The problem are the more hidden interactions, say between X and a GUI application, where NixOS behaves exactly like other distros. The advantage of a versioned stable branch is that you don’t need to worry about any of this (or file a bug upstream).

dschrempf · November 12, 2021, 6:58pm

Yes, Nix is great with having different versions of packages installed. I chose a bad example. I was referring to the fact that we as Nixpkgs users can only pull in all the changes merged into Nixpkgs at once, some of which may be breaking. We can not only merge in security related changes, for example.

xfix · November 12, 2021, 7:05pm

On Arch Linux partial upgrades are explicitly unsupported, see System maintenance - ArchWiki.

dschrempf · November 12, 2021, 8:04pm

Maybe I am miscommunicating. I don’t want to do a partial upgrade. I want to do a full upgrade.

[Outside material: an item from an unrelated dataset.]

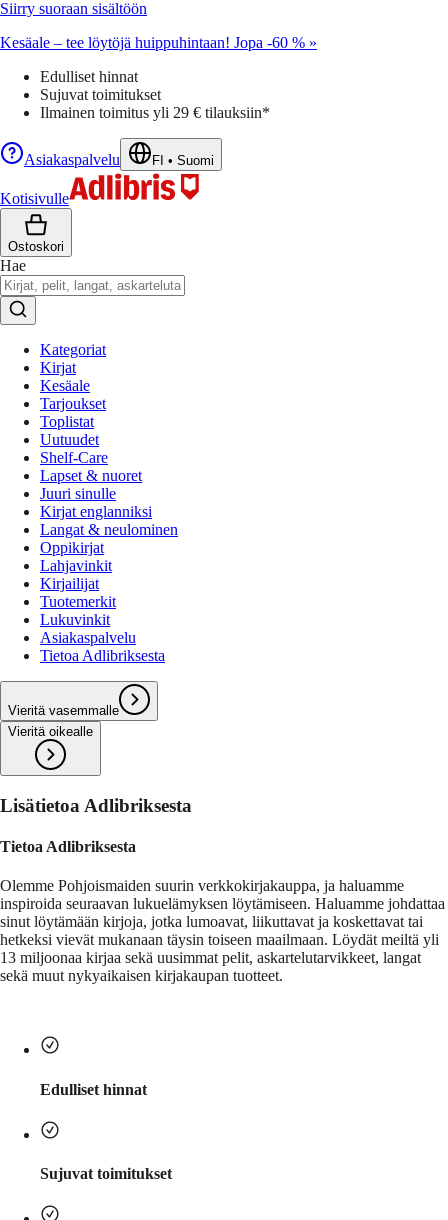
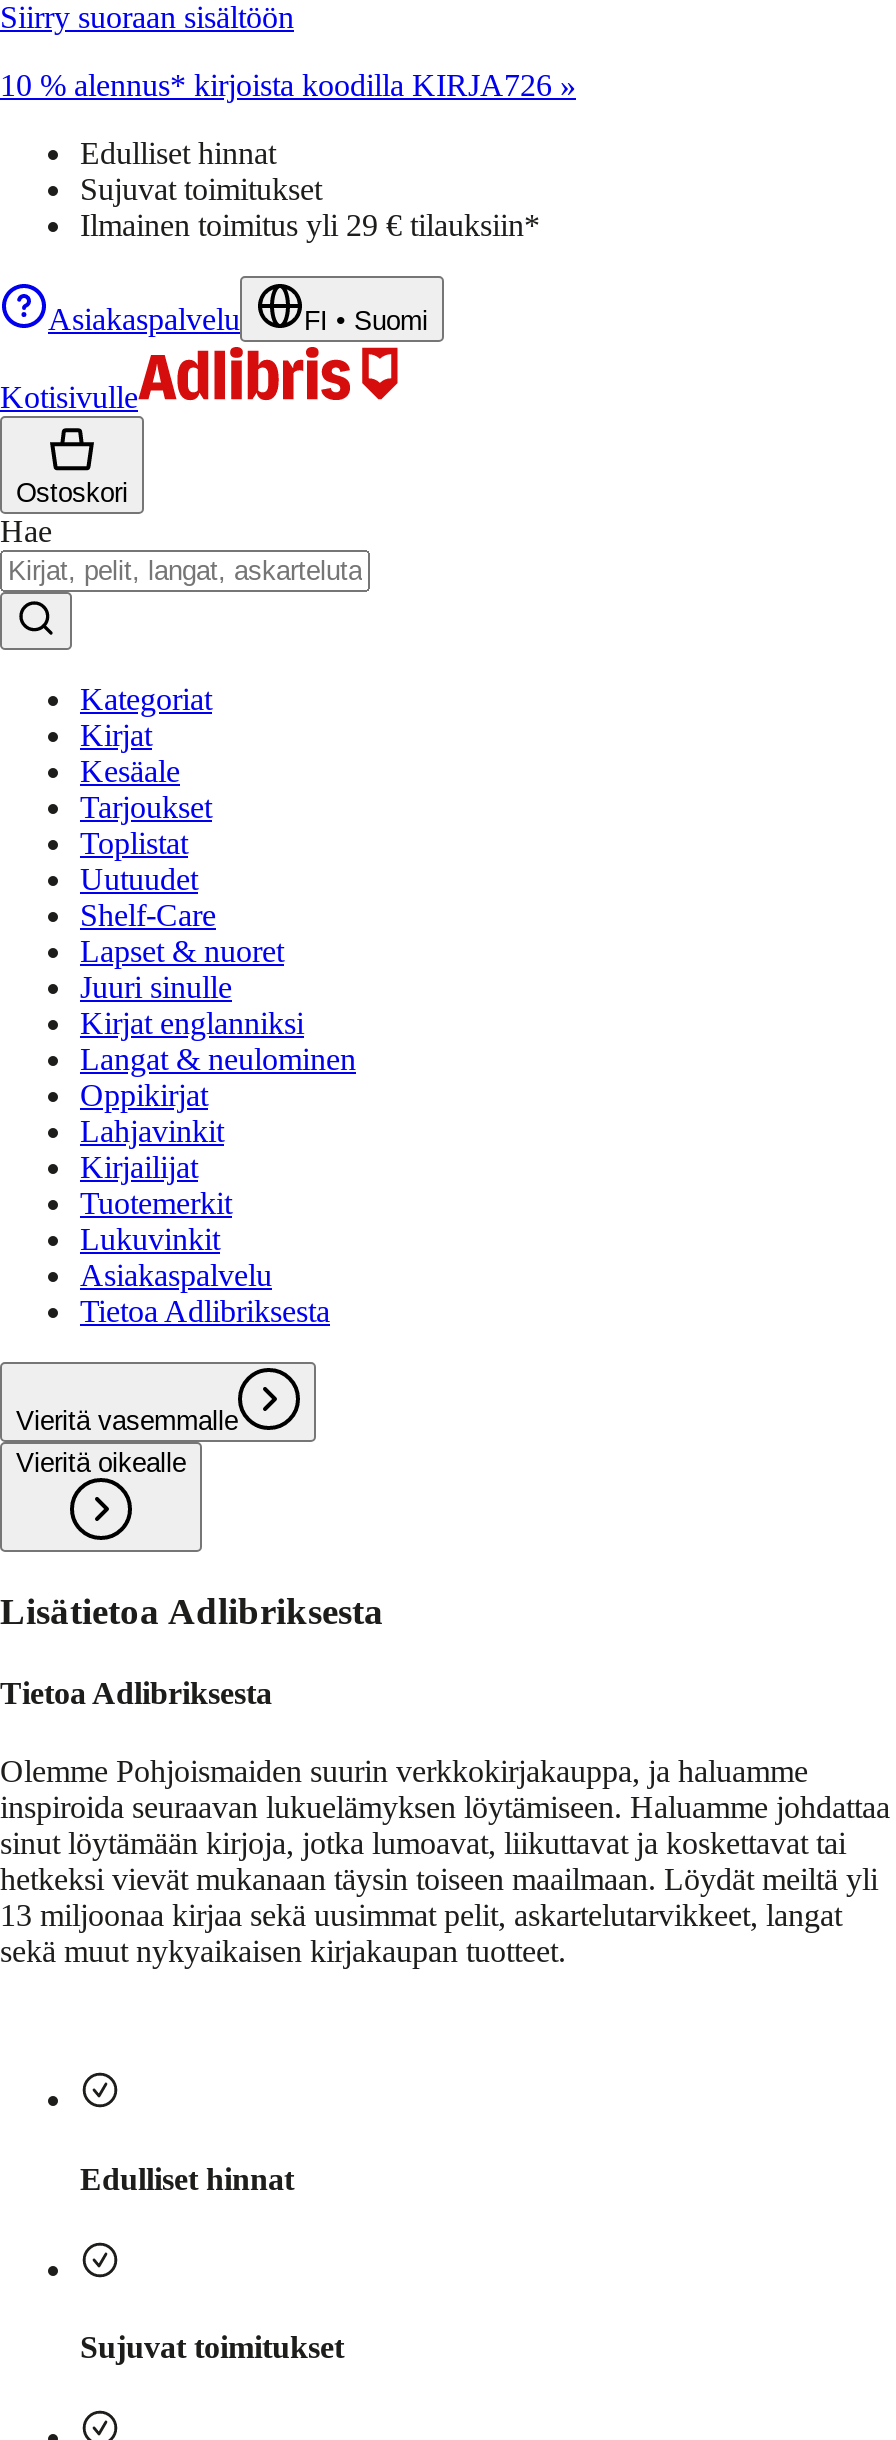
- Kesäale – tee löytöjä huippuhintaan! Jopa -60 % »
+ 10 % alennus* kirjoista koodilla KIRJA726 »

However, I cannot do this, because my configuration does not evaluate (because of some dependencies). I could now disable the affected derivations, or pin them to older versions but that is a lot of work. What I tend to do is wait until the problem is fixed in Nixpkgs.

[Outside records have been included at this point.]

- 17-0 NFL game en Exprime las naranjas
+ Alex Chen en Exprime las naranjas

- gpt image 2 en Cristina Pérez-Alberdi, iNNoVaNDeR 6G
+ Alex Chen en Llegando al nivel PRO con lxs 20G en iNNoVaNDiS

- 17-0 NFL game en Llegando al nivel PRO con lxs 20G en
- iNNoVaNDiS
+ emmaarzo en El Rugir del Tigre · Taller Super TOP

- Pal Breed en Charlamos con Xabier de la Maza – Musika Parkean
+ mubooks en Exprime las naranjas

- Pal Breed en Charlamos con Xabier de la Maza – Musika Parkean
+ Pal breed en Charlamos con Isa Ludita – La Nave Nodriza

However, this sometimes takes weeks. Right now, Google starts to complain that my browser is outdated although I am running nixos-unstable. I would love to update all packages but the ones failing to evaluate because of the faulty dependency. Do you see my point? I never had this problem with Arch Linux, which I had been using for a long time.

So I was thinking, can we improve on this? Maybe a nix[pkgs,os]-stable channel would be nice alternative, but I see there is a lot of tension and counter arguments.

jonringer · November 12, 2021, 10:34pm

This seems to be nextcloud specific. Looks like the intention was to make the upgrade path more ergonomic for people upgrading their system, as nextcloud upgrades seem to only support bumping a single version. And they wanted to enforce that people first bumped to v20 before going to v21, or bump to v21 before going onto v22.

I agree in this situation, it should probably be on the user to determine the package version as this looks to be stateful operation, and nix doesn’t really have a good way to do stateful upgrades.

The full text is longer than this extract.